REQUIRED WORK: With every line kept intact, print the entries that appear below.

DATA TO PROCESS:

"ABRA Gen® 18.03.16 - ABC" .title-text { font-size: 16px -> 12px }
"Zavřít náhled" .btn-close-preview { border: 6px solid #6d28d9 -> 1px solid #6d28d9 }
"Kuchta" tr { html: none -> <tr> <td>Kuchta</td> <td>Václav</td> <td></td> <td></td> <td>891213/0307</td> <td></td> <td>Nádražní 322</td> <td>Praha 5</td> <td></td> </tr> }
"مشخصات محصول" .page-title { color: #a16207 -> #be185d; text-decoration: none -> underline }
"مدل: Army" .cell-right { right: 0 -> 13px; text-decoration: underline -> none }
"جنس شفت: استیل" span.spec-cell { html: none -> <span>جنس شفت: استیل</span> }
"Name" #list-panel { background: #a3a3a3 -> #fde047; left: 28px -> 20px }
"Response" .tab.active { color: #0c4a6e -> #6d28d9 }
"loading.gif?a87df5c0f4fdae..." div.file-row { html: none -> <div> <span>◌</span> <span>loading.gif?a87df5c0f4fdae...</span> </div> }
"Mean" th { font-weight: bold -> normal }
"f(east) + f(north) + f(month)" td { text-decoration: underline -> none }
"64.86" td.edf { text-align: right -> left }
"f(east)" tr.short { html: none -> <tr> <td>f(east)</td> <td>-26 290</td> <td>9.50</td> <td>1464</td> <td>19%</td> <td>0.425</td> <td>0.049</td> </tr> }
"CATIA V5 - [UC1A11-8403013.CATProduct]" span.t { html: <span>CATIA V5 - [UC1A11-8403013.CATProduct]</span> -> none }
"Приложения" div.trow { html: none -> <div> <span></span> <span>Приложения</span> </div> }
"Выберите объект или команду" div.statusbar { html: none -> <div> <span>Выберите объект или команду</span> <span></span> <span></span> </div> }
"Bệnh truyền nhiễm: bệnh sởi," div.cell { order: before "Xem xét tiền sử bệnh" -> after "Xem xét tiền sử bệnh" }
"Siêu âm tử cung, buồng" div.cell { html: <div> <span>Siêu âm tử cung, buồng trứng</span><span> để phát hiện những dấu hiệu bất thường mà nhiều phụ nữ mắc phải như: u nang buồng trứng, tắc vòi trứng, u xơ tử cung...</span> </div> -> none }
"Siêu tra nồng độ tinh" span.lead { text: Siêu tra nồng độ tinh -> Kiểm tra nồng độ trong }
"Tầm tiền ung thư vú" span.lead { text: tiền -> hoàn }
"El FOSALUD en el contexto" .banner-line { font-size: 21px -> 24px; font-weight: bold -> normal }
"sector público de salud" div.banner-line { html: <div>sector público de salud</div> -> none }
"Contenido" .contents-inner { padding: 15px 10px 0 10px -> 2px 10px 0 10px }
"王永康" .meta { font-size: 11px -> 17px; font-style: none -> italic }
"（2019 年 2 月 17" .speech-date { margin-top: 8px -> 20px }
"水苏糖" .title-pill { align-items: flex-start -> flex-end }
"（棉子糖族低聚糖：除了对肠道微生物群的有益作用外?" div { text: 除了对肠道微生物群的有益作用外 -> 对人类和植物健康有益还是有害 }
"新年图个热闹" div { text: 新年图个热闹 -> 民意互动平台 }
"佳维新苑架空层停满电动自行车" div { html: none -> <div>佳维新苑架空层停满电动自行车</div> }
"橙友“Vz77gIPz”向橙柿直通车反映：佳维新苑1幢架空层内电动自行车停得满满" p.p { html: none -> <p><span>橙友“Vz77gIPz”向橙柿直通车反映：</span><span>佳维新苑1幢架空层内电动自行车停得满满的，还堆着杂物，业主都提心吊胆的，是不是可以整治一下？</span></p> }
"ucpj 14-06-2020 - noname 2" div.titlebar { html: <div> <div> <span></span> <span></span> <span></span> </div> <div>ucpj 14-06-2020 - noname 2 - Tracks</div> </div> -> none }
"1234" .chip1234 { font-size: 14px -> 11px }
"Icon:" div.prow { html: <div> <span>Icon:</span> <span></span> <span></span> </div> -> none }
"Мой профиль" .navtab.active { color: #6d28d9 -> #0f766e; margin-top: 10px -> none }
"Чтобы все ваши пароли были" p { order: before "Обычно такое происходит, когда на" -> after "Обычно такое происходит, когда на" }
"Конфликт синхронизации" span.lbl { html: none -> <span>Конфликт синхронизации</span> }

EXERCISE RESPONSE:
"ABRA Gen® 18.03.16 - ABC" .title-text { font-size: 16px -> 12px }
"Zavřít náhled" .btn-close-preview { border: 6px solid #6d28d9 -> 1px solid #6d28d9 }
"Kuchta" tr { html: none -> <tr> <td>Kuchta</td> <td>Václav</td> <td></td> <td></td> <td>891213/0307</td> <td></td> <td>Nádražní 322</td> <td>Praha 5</td> <td></td> </tr> }
"مشخصات محصول" .page-title { color: #a16207 -> #be185d; text-decoration: none -> underline }
"مدل: Army" .cell-right { right: 0 -> 13px; text-decoration: underline -> none }
"جنس شفت: استیل" span.spec-cell { html: none -> <span>جنس شفت: استیل</span> }
"Name" #list-panel { background: #a3a3a3 -> #fde047; left: 28px -> 20px }
"Response" .tab.active { color: #0c4a6e -> #6d28d9 }
"loading.gif?a87df5c0f4fdae..." div.file-row { html: none -> <div> <span>◌</span> <span>loading.gif?a87df5c0f4fdae...</span> </div> }
"Mean" th { font-weight: bold -> normal }
"f(east) + f(north) + f(month)" td { text-decoration: underline -> none }
"64.86" td.edf { text-align: right -> left }
"f(east)" tr.short { html: none -> <tr> <td>f(east)</td> <td>-26 290</td> <td>9.50</td> <td>1464</td> <td>19%</td> <td>0.425</td> <td>0.049</td> </tr> }
"CATIA V5 - [UC1A11-8403013.CATProduct]" span.t { html: <span>CATIA V5 - [UC1A11-8403013.CATProduct]</span> -> none }
"Приложения" div.trow { html: none -> <div> <span></span> <span>Приложения</span> </div> }
"Выберите объект или команду" div.statusbar { html: none -> <div> <span>Выберите объект или команду</span> <span></span> <span></span> </div> }
"Bệnh truyền nhiễm: bệnh sởi," div.cell { order: before "Xem xét tiền sử bệnh" -> after "Xem xét tiền sử bệnh" }
"Siêu âm tử cung, buồng" div.cell { html: <div> <span>Siêu âm tử cung, buồng trứng</span><span> để phát hiện những dấu hiệu bất thường mà nhiều phụ nữ mắc phải như: u nang buồng trứng, tắc vòi trứng, u xơ tử cung...</span> </div> -> none }
"Siêu tra nồng độ tinh" span.lead { text: Siêu tra nồng độ tinh -> Kiểm tra nồng độ trong }
"Tầm tiền ung thư vú" span.lead { text: tiền -> hoàn }
"El FOSALUD en el contexto" .banner-line { font-size: 21px -> 24px; font-weight: bold -> normal }
"sector público de salud" div.banner-line { html: <div>sector público de salud</div> -> none }
"Contenido" .contents-inner { padding: 15px 10px 0 10px -> 2px 10px 0 10px }
"王永康" .meta { font-size: 11px -> 17px; font-style: none -> italic }
"（2019 年 2 月 17" .speech-date { margin-top: 8px -> 20px }
"水苏糖" .title-pill { align-items: flex-start -> flex-end }
"（棉子糖族低聚糖：除了对肠道微生物群的有益作用外?" div { text: 除了对肠道微生物群的有益作用外 -> 对人类和植物健康有益还是有害 }
"新年图个热闹" div { text: 新年图个热闹 -> 民意互动平台 }
"佳维新苑架空层停满电动自行车" div { html: none -> <div>佳维新苑架空层停满电动自行车</div> }
"橙友“Vz77gIPz”向橙柿直通车反映：佳维新苑1幢架空层内电动自行车停得满满" p.p { html: none -> <p><span>橙友“Vz77gIPz”向橙柿直通车反映：</span><span>佳维新苑1幢架空层内电动自行车停得满满的，还堆着杂物，业主都提心吊胆的，是不是可以整治一下？</span></p> }
"ucpj 14-06-2020 - noname 2" div.titlebar { html: <div> <div> <span></span> <span></span> <span></span> </div> <div>ucpj 14-06-2020 - noname 2 - Tracks</div> </div> -> none }
"1234" .chip1234 { font-size: 14px -> 11px }
"Icon:" div.prow { html: <div> <span>Icon:</span> <span></span> <span></span> </div> -> none }
"Мой профиль" .navtab.active { color: #6d28d9 -> #0f766e; margin-top: 10px -> none }
"Чтобы все ваши пароли были" p { order: before "Обычно такое происходит, когда на" -> after "Обычно такое происходит, когда на" }
"Конфликт синхронизации" span.lbl { html: none -> <span>Конфликт синхронизации</span> }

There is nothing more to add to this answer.